Data shown:
§ §

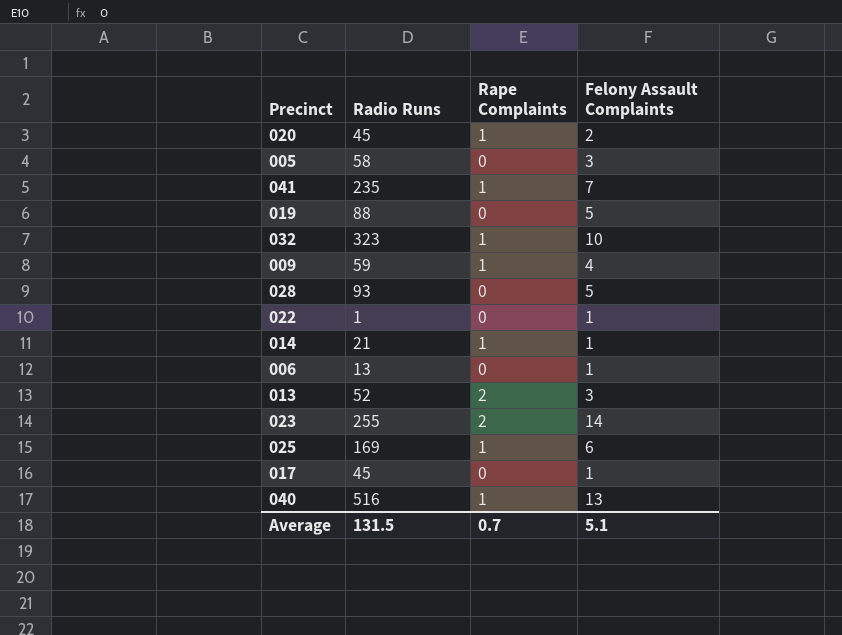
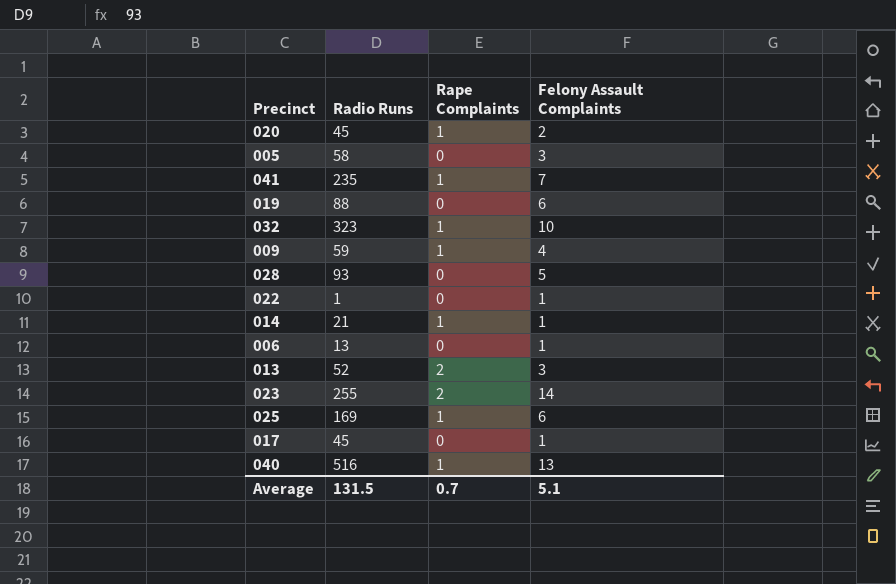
019 | Felony Assault Complaints: 5 -> 6

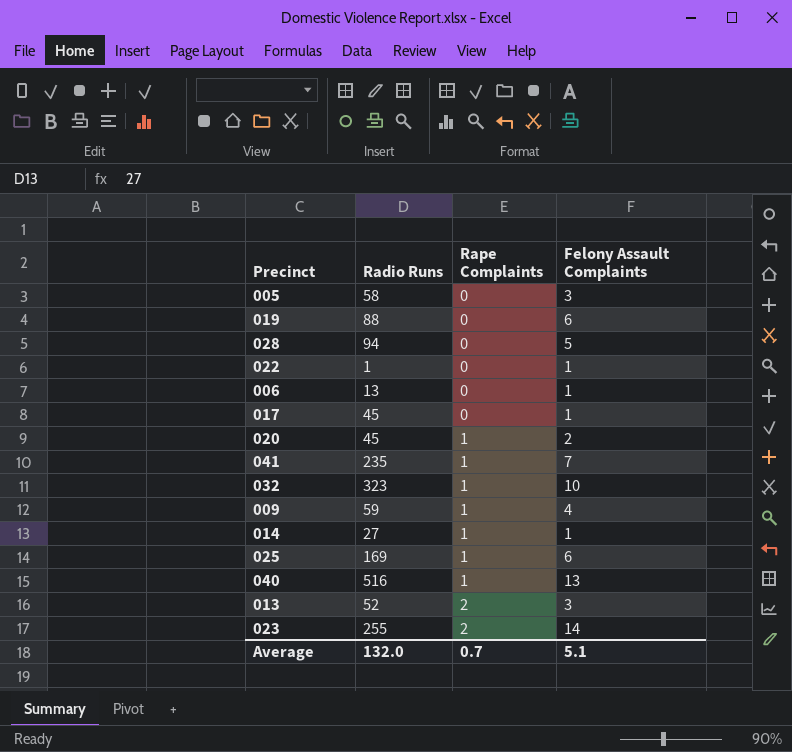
row order: none -> Rape Complaints ascending
028 | Radio Runs: 93 -> 94
014 | Radio Runs: 21 -> 27
Average | Radio Runs: 131.5 -> 132.0

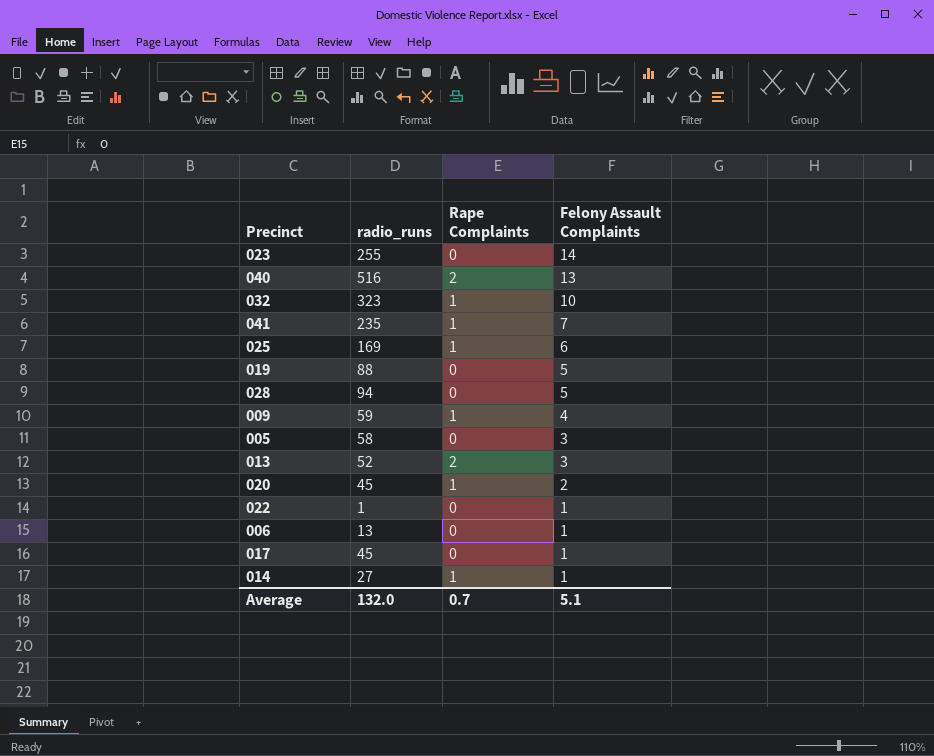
row order: Rape Complaints ascending -> Felony Assault Complaints descending
column name: Radio Runs -> radio_runs
023 | Rape Complaints: 2 -> 0
040 | Rape Complaints: 1 -> 2
019 | Felony Assault Complaints: 6 -> 5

§ §

What needs to be done: An exact copy is needed of every line from the line containing "014 | Radio Runs: 21 -> 27" to the last line of the records; pictures stay out of it.

Written reply:
014 | Radio Runs: 21 -> 27
Average | Radio Runs: 131.5 -> 132.0

row order: Rape Complaints ascending -> Felony Assault Complaints descending
column name: Radio Runs -> radio_runs
023 | Rape Complaints: 2 -> 0
040 | Rape Complaints: 1 -> 2
019 | Felony Assault Complaints: 6 -> 5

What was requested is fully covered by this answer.